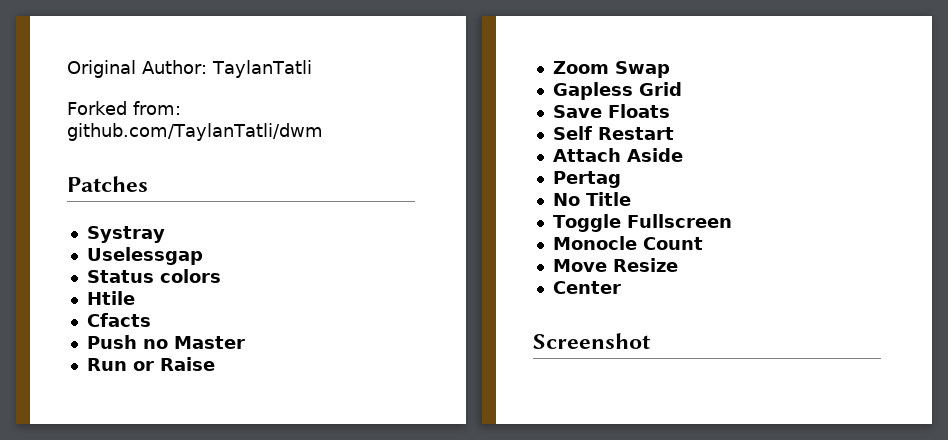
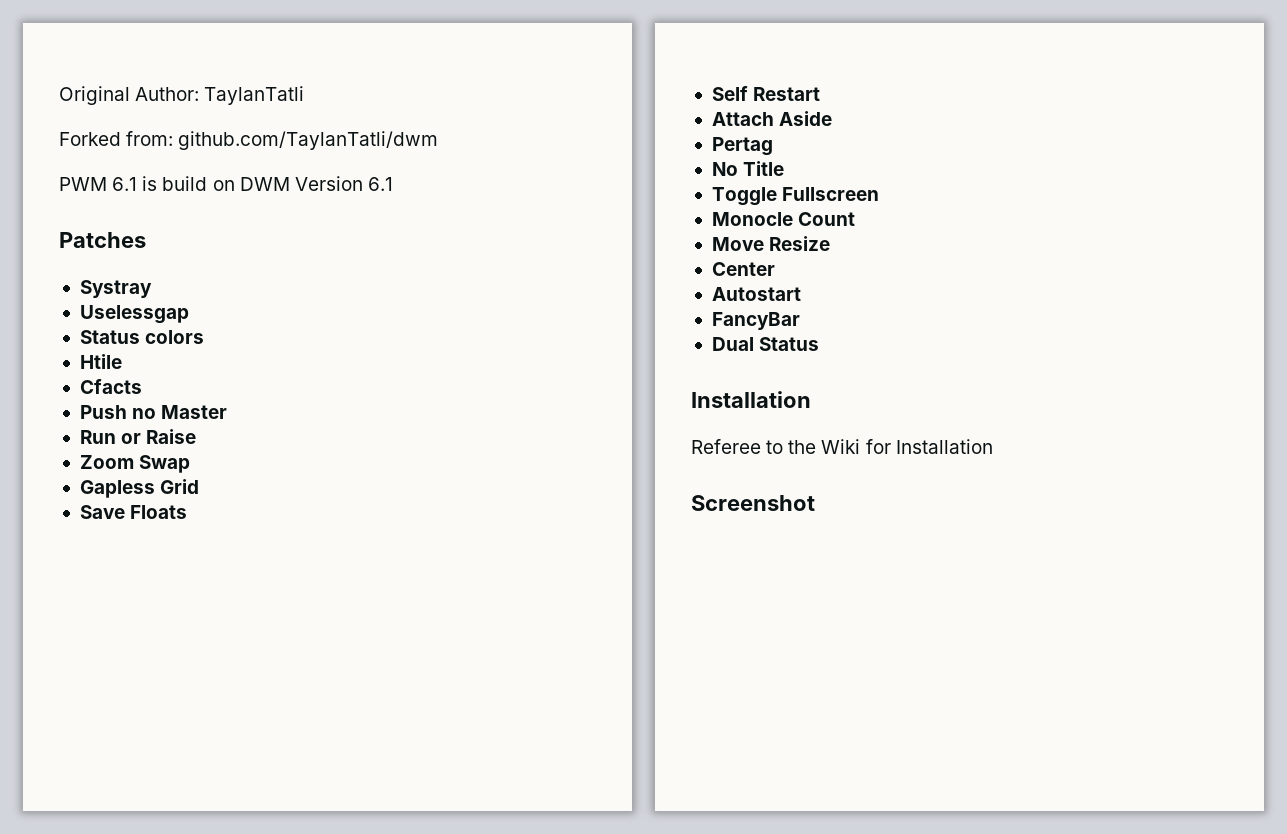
+ PWM 6.1 is build on DWM Version 6.1
+ Autostart
+ FancyBar
+ Dual Status
+ Installation
+ Referee to the Wiki for Installation

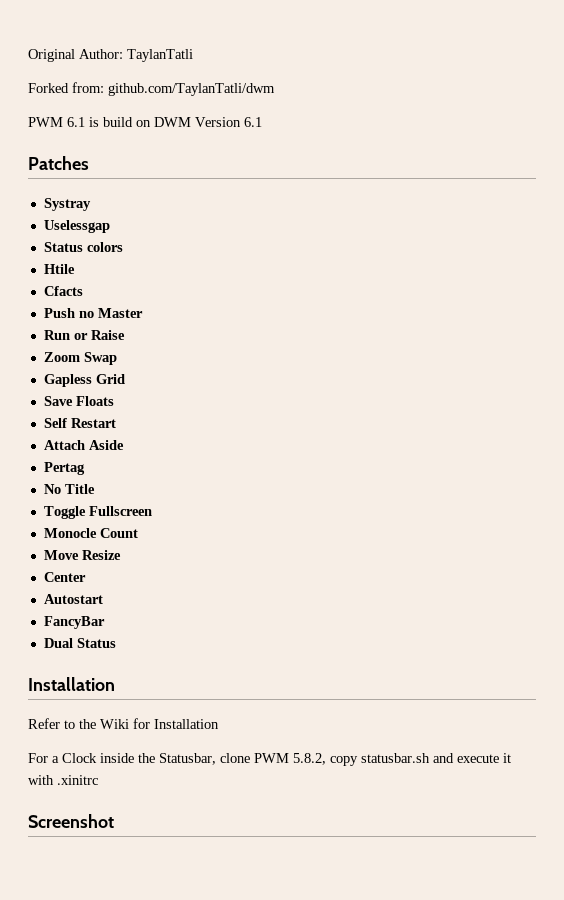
- Referee to the Wiki for Installation
+ Refer to the Wiki for Installation
+ For a Clock inside the Statusbar, clone PWM 5.8.2, copy statusbar.sh and execute it with .xinitrc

- **WORK TASK**
Exactly as written, give every entry again, but not the pictures.

- **SOLUTION TO THE EXERCISE**
+ PWM 6.1 is build on DWM Version 6.1
+ Autostart
+ FancyBar
+ Dual Status
+ Installation
+ Referee to the Wiki for Installation

- Referee to the Wiki for Installation
+ Refer to the Wiki for Installation
+ For a Clock inside the Statusbar, clone PWM 5.8.2, copy statusbar.sh and execute it with .xinitrc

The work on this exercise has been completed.